───── Data for the task ─────
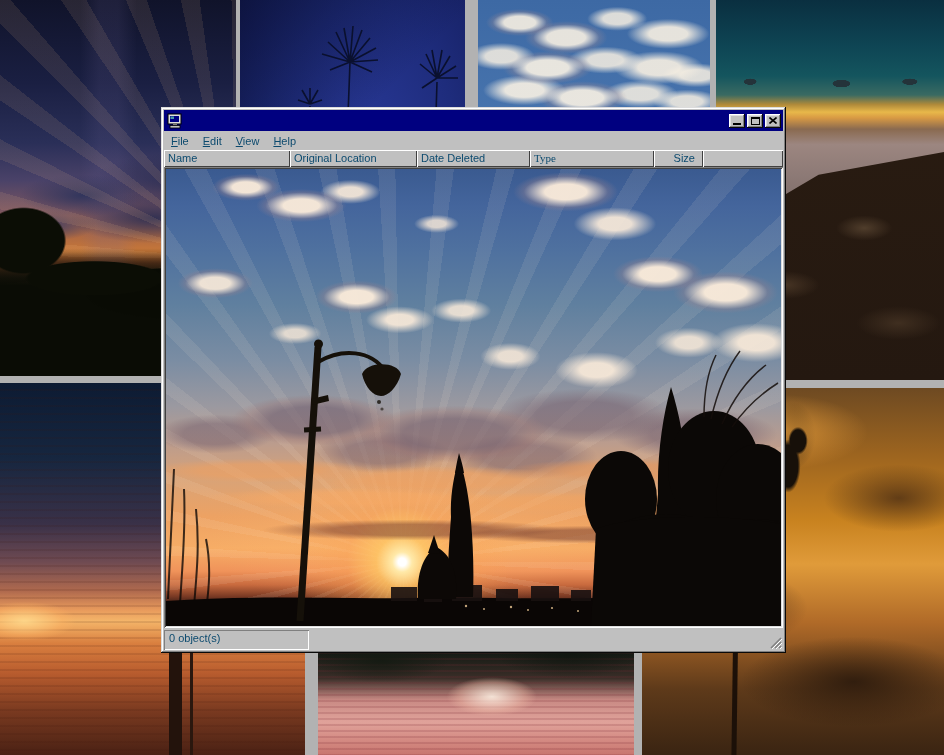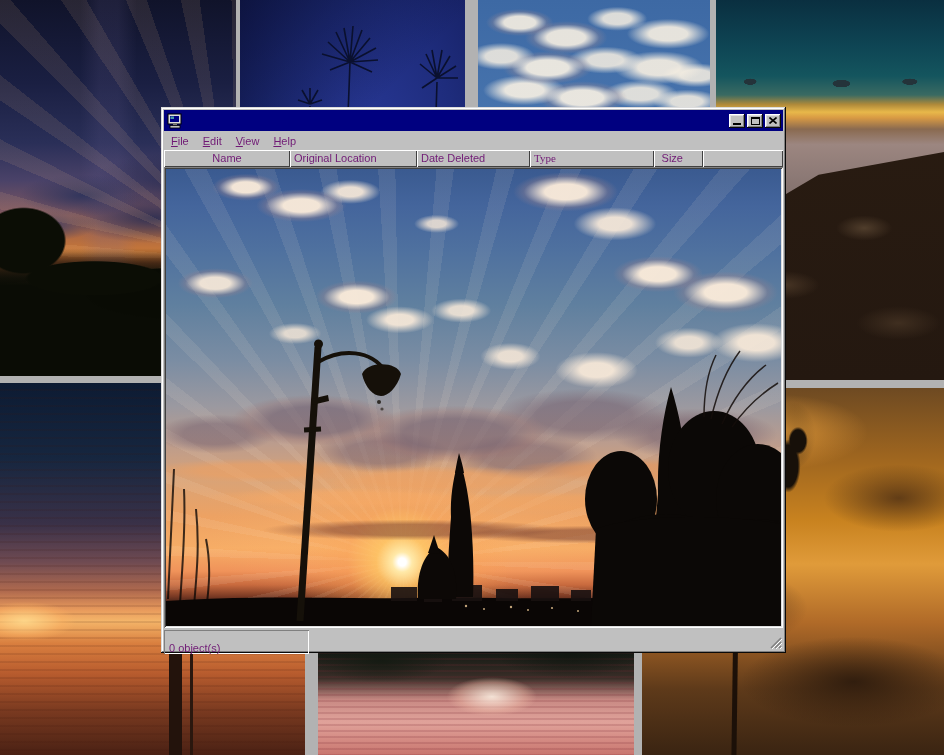--- a/index.html
+++ b/index.html
@@ -1,18 +1,18 @@
 <!DOCTYPE html>
 <html><head>
 <meta charset="utf-8">
 <style>
   html,body{margin:0;padding:0;background:#222;}
   *{box-sizing:border-box;}
   #stage{position:relative;width:944px;height:755px;overflow:hidden;background:#b2b2b2;
-         font-family:"Liberation Sans", sans-serif;color:#701a75;}
+         font-family:"Liberation Sans", sans-serif;color:#0c4a6e;}
   .tile{position:absolute;}
 
   
   .t-topleft{left:0;top:0;width:236px;height:376px;
     background:
       radial-gradient(circle at 100% 69%, #ffd27a 0 4px, rgba(255,170,70,.85) 12px, rgba(230,120,50,.45) 30px, transparent 62px),
       repeating-conic-gradient(from 150deg at 100% 69%, rgba(255,200,140,.10) 0 4deg, transparent 4deg 11deg),
       radial-gradient(ellipse 90px 30px at 35% 52%, rgba(47,52,92,.95), transparent 70%),
       radial-gradient(ellipse 120px 36px at 65% 58%, rgba(40,44,82,.9), transparent 70%),
       radial-gradient(ellipse 70px 22px at 20% 60%, rgba(52,56,98,.85), transparent 70%),
@@ -97,22 +97,22 @@
     box-shadow: inset -1px -1px 0 #0a0a0a, inset 1px 1px 0 #ffffff, inset -2px -2px 0 #808080, inset 2px 2px 0 #dfdfdf;
     display:flex;align-items:center;justify-content:center;}
   .g-min{width:8px;height:2px;background:#000;margin-top:7px;}
   .g-max{width:9px;height:8px;border:1px solid #000;border-top-width:2px;margin-top:1px;}
   .menubar{height:19px;flex:0 0 19px;display:flex;align-items:center;padding-left:7px;gap:14px;font-size:11px;}
   .menu-item{cursor:default;}
   .u{text-decoration:underline;}
   .header-row{height:17px;flex:0 0 17px;display:flex;font-size:11px;}
   .hcell{background:#c0c0c0;padding:1px 4px;white-space:nowrap;overflow:hidden;line-height:14px;
     box-shadow: inset 1px 1px 0 #ffffff, inset -1px -1px 0 #404040;}
-  .hc-name{width:126px;text-align:center;} .hc-loc{width:127px;} .hc-date{width:113px;} .hc-type{width:124px;font-family:Liberation Serif, serif;}
-  .hc-size{width:49px;text-align:right;padding-right:20px;} .hc-fill{flex:1;}
+  .hc-name{width:126px;} .hc-loc{width:127px;} .hc-date{width:113px;} .hc-type{width:124px;font-family:Liberation Serif, serif;}
+  .hc-size{width:49px;text-align:right;padding-right:8px;} .hc-fill{flex:1;}
   .content{flex:1;position:relative;background:#000;padding:2px;
     box-shadow: inset 1px 1px 0 #808080, inset -1px -1px 0 #ffffff, inset 2px 2px 0 #404040, inset -2px -2px 0 #dfdfdf;}
   .photo{position:absolute;left:2px;top:2px;right:2px;bottom:2px;overflow:hidden;
     background:
       radial-gradient(circle at 38.4% 86%, #ffffff 0 4px, #ffe9a8 10px, rgba(255,200,100,.75) 26px, rgba(250,160,80,.35) 55px, transparent 110px),
       radial-gradient(ellipse 45% 26% at 38.4% 80%, rgba(255,190,120,.35), transparent 70%),
       repeating-conic-gradient(from 195deg at 38.4% 86%, rgba(255,236,214,.09) 0 2.5deg, rgba(255,236,214,0) 2.5deg 8.5deg),
       linear-gradient(180deg,#3a5a90 0%,#44659c 8%,#4f719f 18%,#60809f 30%,#7b8da3 42%,#9b99a0 52%,#bb9c8d 60%,#d9a377 68%,#eda263 76%,#f7ad66 83%,#f0935a 88%,#c86a3e 91%,#7a3a24 93.5%,#2e1712 95.5%,#070403 100%);}
   .clouds-hi,.clouds-mid,.clouds-low{position:absolute;inset:0;}
   .clouds-hi{background:
@@ -144,21 +144,21 @@
   .clouds-low{background:
     radial-gradient(ellipse 150px 16px at 15% 66%, rgba(240,160,95,.55) 40%, transparent 75%),
     radial-gradient(ellipse 180px 18px at 45% 68%, rgba(240,160,95,.5) 40%, transparent 75%),
     radial-gradient(ellipse 160px 16px at 75% 66%, rgba(230,150,90,.55) 40%, transparent 75%),
     radial-gradient(ellipse 200px 14px at 30% 72%, rgba(250,170,100,.45) 40%, transparent 75%),
     radial-gradient(ellipse 180px 14px at 65% 73%, rgba(245,165,95,.45) 40%, transparent 75%),
     radial-gradient(ellipse 200px 14px at 40% 79%, rgba(110,55,45,.5) 40%, transparent 75%),
     radial-gradient(ellipse 180px 12px at 70% 80%, rgba(110,55,45,.5) 40%, transparent 75%);}
   .scene{position:absolute;inset:0;width:100%;height:100%;}
   .statusbar{height:20px;flex:0 0 20px;margin-top:2px;display:flex;gap:3px;font-size:11px;position:relative;}
-  .status-panel{box-shadow: inset 1px 1px 0 #808080, inset -1px -1px 0 #ffffff;padding:12px 5px;white-space:nowrap;overflow:hidden;}
+  .status-panel{box-shadow: inset 1px 1px 0 #808080, inset -1px -1px 0 #ffffff;padding:2px 5px;white-space:nowrap;overflow:hidden;}
   .sp-objects{width:145px;} .sp-bytes{flex:1;}
   .grip{position:absolute;right:1px;bottom:1px;width:13px;height:13px;}
 </style>
 </head>
 <body>
 
 <div id="stage">
 
   <div class="tile t-topleft"></div>
   <div class="tile t-flowers">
─────
◆ **Work instructions**
Your copy of the data above should match it exactly, apart from the images.

◆ **Expected output**
--- a/index.html
+++ b/index.html
@@ -1,18 +1,18 @@
 <!DOCTYPE html>
 <html><head>
 <meta charset="utf-8">
 <style>
   html,body{margin:0;padding:0;background:#222;}
   *{box-sizing:border-box;}
   #stage{position:relative;width:944px;height:755px;overflow:hidden;background:#b2b2b2;
-         font-family:"Liberation Sans", sans-serif;color:#701a75;}
+         font-family:"Liberation Sans", sans-serif;color:#0c4a6e;}
   .tile{position:absolute;}
 
   
   .t-topleft{left:0;top:0;width:236px;height:376px;
     background:
       radial-gradient(circle at 100% 69%, #ffd27a 0 4px, rgba(255,170,70,.85) 12px, rgba(230,120,50,.45) 30px, transparent 62px),
       repeating-conic-gradient(from 150deg at 100% 69%, rgba(255,200,140,.10) 0 4deg, transparent 4deg 11deg),
       radial-gradient(ellipse 90px 30px at 35% 52%, rgba(47,52,92,.95), transparent 70%),
       radial-gradient(ellipse 120px 36px at 65% 58%, rgba(40,44,82,.9), transparent 70%),
       radial-gradient(ellipse 70px 22px at 20% 60%, rgba(52,56,98,.85), transparent 70%),
@@ -97,22 +97,22 @@
     box-shadow: inset -1px -1px 0 #0a0a0a, inset 1px 1px 0 #ffffff, inset -2px -2px 0 #808080, inset 2px 2px 0 #dfdfdf;
     display:flex;align-items:center;justify-content:center;}
   .g-min{width:8px;height:2px;background:#000;margin-top:7px;}
   .g-max{width:9px;height:8px;border:1px solid #000;border-top-width:2px;margin-top:1px;}
   .menubar{height:19px;flex:0 0 19px;display:flex;align-items:center;padding-left:7px;gap:14px;font-size:11px;}
   .menu-item{cursor:default;}
   .u{text-decoration:underline;}
   .header-row{height:17px;flex:0 0 17px;display:flex;font-size:11px;}
   .hcell{background:#c0c0c0;padding:1px 4px;white-space:nowrap;overflow:hidden;line-height:14px;
     box-shadow: inset 1px 1px 0 #ffffff, inset -1px -1px 0 #404040;}
-  .hc-name{width:126px;text-align:center;} .hc-loc{width:127px;} .hc-date{width:113px;} .hc-type{width:124px;font-family:Liberation Serif, serif;}
-  .hc-size{width:49px;text-align:right;padding-right:20px;} .hc-fill{flex:1;}
+  .hc-name{width:126px;} .hc-loc{width:127px;} .hc-date{width:113px;} .hc-type{width:124px;font-family:Liberation Serif, serif;}
+  .hc-size{width:49px;text-align:right;padding-right:8px;} .hc-fill{flex:1;}
   .content{flex:1;position:relative;background:#000;padding:2px;
     box-shadow: inset 1px 1px 0 #808080, inset -1px -1px 0 #ffffff, inset 2px 2px 0 #404040, inset -2px -2px 0 #dfdfdf;}
   .photo{position:absolute;left:2px;top:2px;right:2px;bottom:2px;overflow:hidden;
     background:
       radial-gradient(circle at 38.4% 86%, #ffffff 0 4px, #ffe9a8 10px, rgba(255,200,100,.75) 26px, rgba(250,160,80,.35) 55px, transparent 110px),
       radial-gradient(ellipse 45% 26% at 38.4% 80%, rgba(255,190,120,.35), transparent 70%),
       repeating-conic-gradient(from 195deg at 38.4% 86%, rgba(255,236,214,.09) 0 2.5deg, rgba(255,236,214,0) 2.5deg 8.5deg),
       linear-gradient(180deg,#3a5a90 0%,#44659c 8%,#4f719f 18%,#60809f 30%,#7b8da3 42%,#9b99a0 52%,#bb9c8d 60%,#d9a377 68%,#eda263 76%,#f7ad66 83%,#f0935a 88%,#c86a3e 91%,#7a3a24 93.5%,#2e1712 95.5%,#070403 100%);}
   .clouds-hi,.clouds-mid,.clouds-low{position:absolute;inset:0;}
   .clouds-hi{background:
@@ -144,21 +144,21 @@
   .clouds-low{background:
     radial-gradient(ellipse 150px 16px at 15% 66%, rgba(240,160,95,.55) 40%, transparent 75%),
     radial-gradient(ellipse 180px 18px at 45% 68%, rgba(240,160,95,.5) 40%, transparent 75%),
     radial-gradient(ellipse 160px 16px at 75% 66%, rgba(230,150,90,.55) 40%, transparent 75%),
     radial-gradient(ellipse 200px 14px at 30% 72%, rgba(250,170,100,.45) 40%, transparent 75%),
     radial-gradient(ellipse 180px 14px at 65% 73%, rgba(245,165,95,.45) 40%, transparent 75%),
     radial-gradient(ellipse 200px 14px at 40% 79%, rgba(110,55,45,.5) 40%, transparent 75%),
     radial-gradient(ellipse 180px 12px at 70% 80%, rgba(110,55,45,.5) 40%, transparent 75%);}
   .scene{position:absolute;inset:0;width:100%;height:100%;}
   .statusbar{height:20px;flex:0 0 20px;margin-top:2px;display:flex;gap:3px;font-size:11px;position:relative;}
-  .status-panel{box-shadow: inset 1px 1px 0 #808080, inset -1px -1px 0 #ffffff;padding:12px 5px;white-space:nowrap;overflow:hidden;}
+  .status-panel{box-shadow: inset 1px 1px 0 #808080, inset -1px -1px 0 #ffffff;padding:2px 5px;white-space:nowrap;overflow:hidden;}
   .sp-objects{width:145px;} .sp-bytes{flex:1;}
   .grip{position:absolute;right:1px;bottom:1px;width:13px;height:13px;}
 </style>
 </head>
 <body>
 
 <div id="stage">
 
   <div class="tile t-topleft"></div>
   <div class="tile t-flowers">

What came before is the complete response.